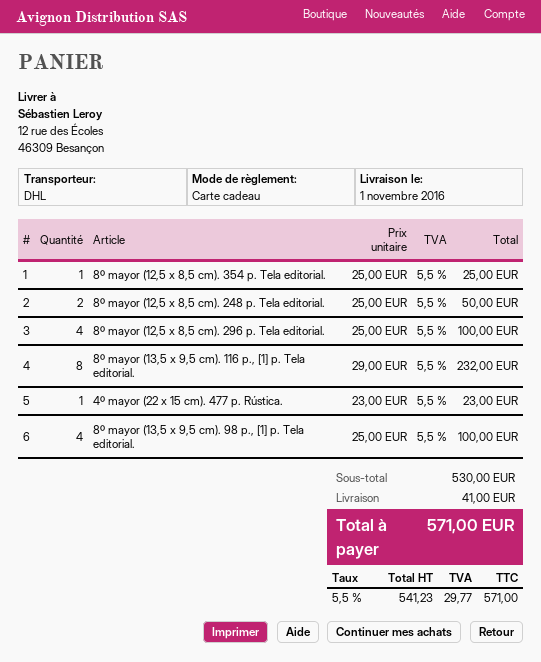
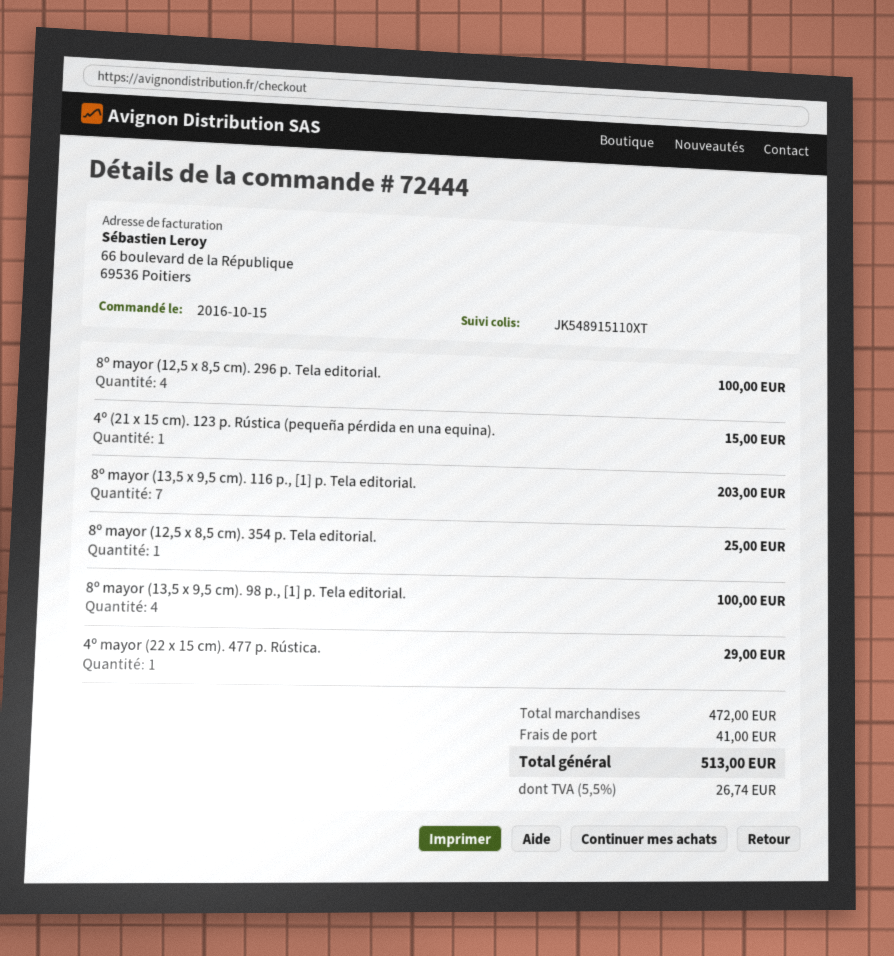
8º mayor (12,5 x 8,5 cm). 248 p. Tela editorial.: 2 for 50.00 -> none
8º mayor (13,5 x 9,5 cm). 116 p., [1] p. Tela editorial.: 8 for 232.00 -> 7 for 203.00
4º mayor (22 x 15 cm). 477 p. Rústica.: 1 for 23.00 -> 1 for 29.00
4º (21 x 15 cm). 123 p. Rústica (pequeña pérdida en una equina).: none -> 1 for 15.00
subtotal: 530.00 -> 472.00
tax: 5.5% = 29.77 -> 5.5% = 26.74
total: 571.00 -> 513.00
● ● ● ● ●
> **WORK TO COMPLETE**: Search the records line by line for the word "Tela" and copy every line where it appears.

> **SOLUTION TO THE PROBLEM**:
8º mayor (12,5 x 8,5 cm). 248 p. Tela editorial.: 2 for 50.00 -> none
8º mayor (13,5 x 9,5 cm). 116 p., [1] p. Tela editorial.: 8 for 232.00 -> 7 for 203.00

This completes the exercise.